The Hollywood hellraisers had their differences on ‘Goin’ South’

Film critic Gene Siskel thought that Jack Nicholson’s second directing effort, the comedy-western Goin’ South, was just okay, giving the film two and a half stars out of four. There was at least one way it could have been better, he said. “The film could use more of John Belushi, the Animal House star, wasted here in a walk-on as a fat Mexican deputy sheriff.”

There was someone else who believed Belushi could use more screen time: John Belushi. And he would have had more scenes if he could have behaved properly. But things were goin’ south right after Belushi signed on to the project for five weeks of work at $5,000 a week. “What the hell does John Belushi want to do this for?” wondered Nicholson, according to Daniel De Visé’s The Blues Brothers

Good question. Belushi was a mess when he arrived in Mexico for filming. Producers were called over to Nicholson’s rented home where Belushi, almost certainly under the influence of something, ranted nonsense upon arrival. “I’ve got to get out of here,” he told them. “I got to go. I’ve got to get back. I can’t live here.” He took a knife out of a kitchen drawer, a threatening action that doesn’t sit well with movie producers. They told him to stop being an asshole and to take a nap.
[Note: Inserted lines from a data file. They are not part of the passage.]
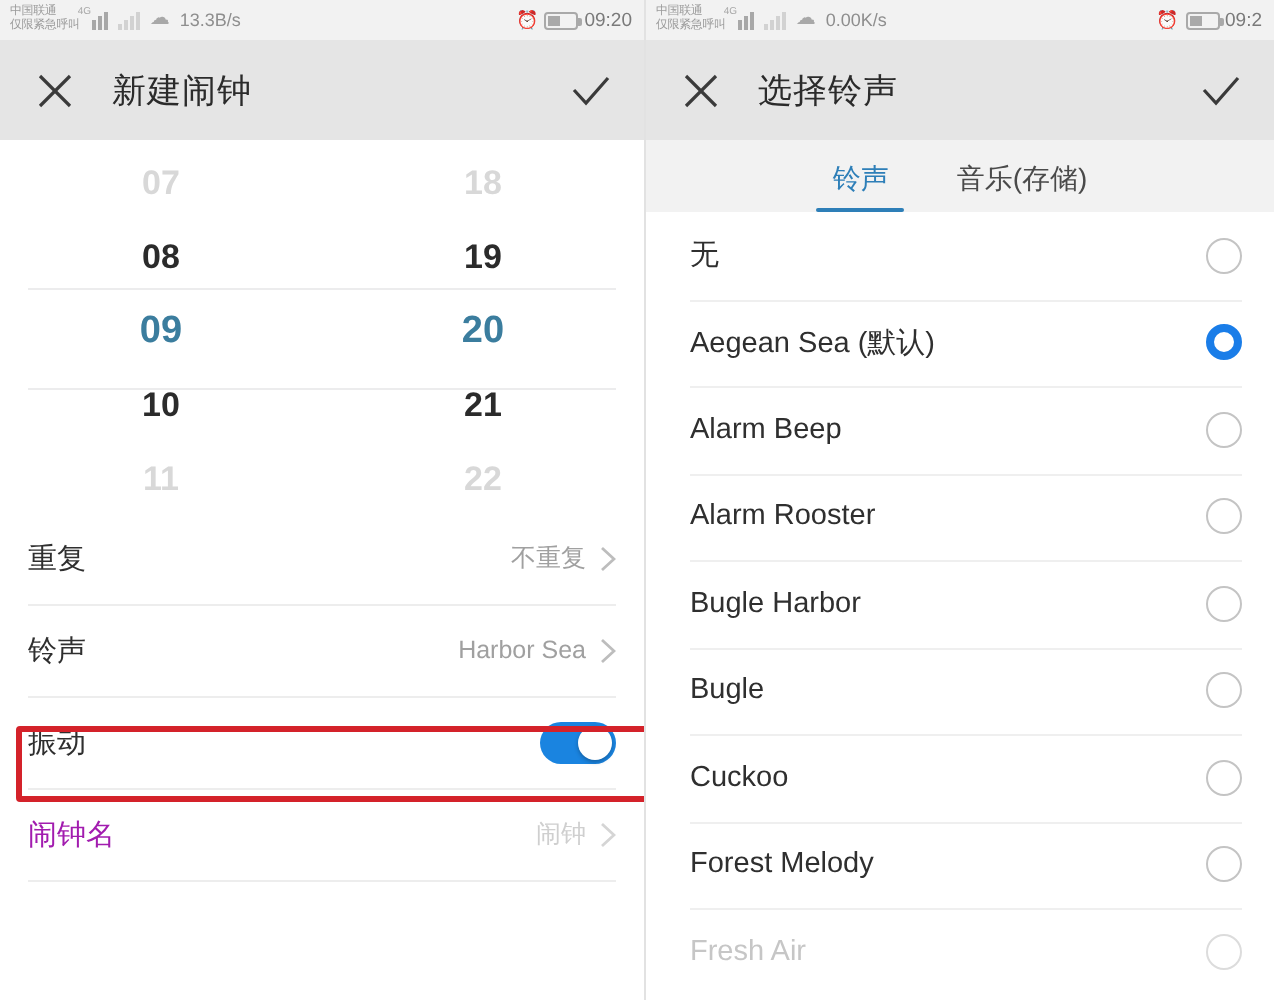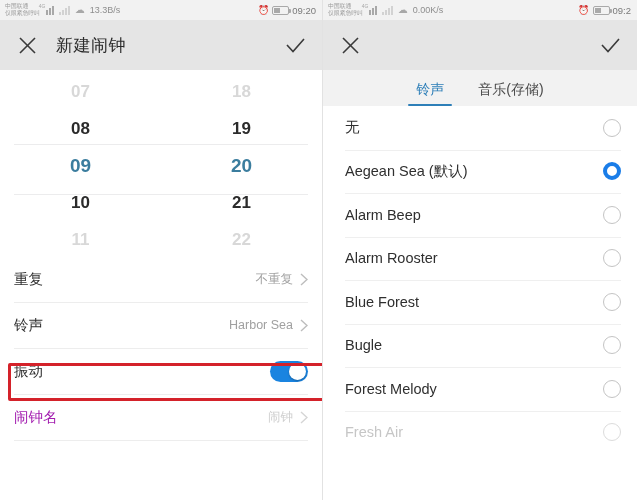--- a/index.html
+++ b/index.html
@@ -278,6 +278,7 @@
             <line x1="17" y1="2" x2="2" y2="17" stroke="#3a3a3a" stroke-width="1.6"></line>
           </svg>
       </div>
+      <div class="appbar-title">选择铃声</div>
       <div class="spacer"></div>
       <div class="icon-btn">
         <svg width="21" height="17" viewBox="0 0 21 17">

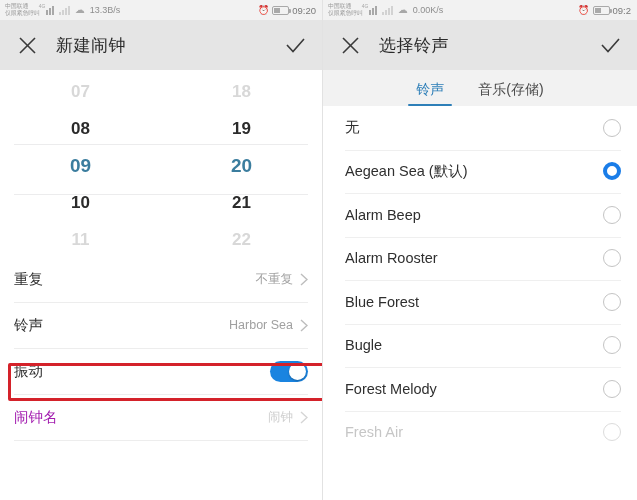--- a/index.html
+++ b/index.html
@@ -310,7 +310,7 @@
         <span class="radio"></span>
       </div>
       <div class="rrow">
-        <span class="rname">Blue Forest</span>
+        <span class="rname">Bugle Harbor</span>
         <span class="radio"></span>
       </div>
       <div class="rrow">

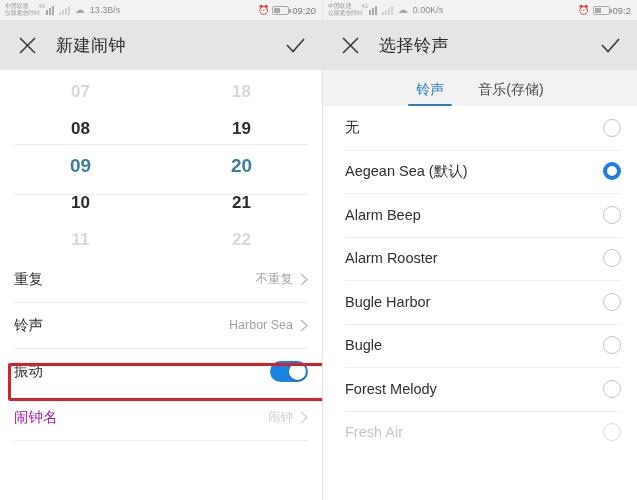--- a/index.html
+++ b/index.html
@@ -318,6 +318,10 @@
         <span class="radio"></span>
       </div>
       <div class="rrow">
+        <span class="rname">Cuckoo</span>
+        <span class="radio"></span>
+      </div>
+      <div class="rrow">
         <span class="rname">Forest Melody</span>
         <span class="radio"></span>
       </div>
Belushi did, and the next day he apologized. But it didn’t take long for things to once again go off the rails. Belushi “made petty demands and fought with the Goin' South producers, especially Harold Schneider, whose job it was not to lose fights,” wrote Patrick McGilligan in Jack's Life: A Biography of Jack Nicholsonper SlashFilm

Due to the tantrums and squabbles, Nicholson cut back Belushi’s part in the movie, which made the comic actor even more difficult. “Jack treated me like shit on Goin' South,” Belushi groused by the time filming concluded. “I hate him.”

Despite a lack of firsthand accounts of the Belushi/Nicholson beef, two brothers, Jake and Sam Lewis, created a fictional account of the conflict in their short film The Cowboy & the Samurai. Did a drunken Belushi actually threaten to cut off the producers’ testicles and feed them to each other? Did he really tell Nicholson to eat a bowl full of fuck? Who knows? But it makes for a helluva story.

In The Cowboy & the Samurai, Belushi expresses regret. “Deepest apologies from the bottom of my heart,” he offers after the two Hollywood hellraisers make up a story about how they worked out their differences.

According to Wired: The Short Life and Fast Times of John Belushi, the reconciliation didn’t come until years after Goin’ South was completed. Friends once again, Belushi even consulted Nicholson about upcoming film roles — just days before he died of a drug overdose.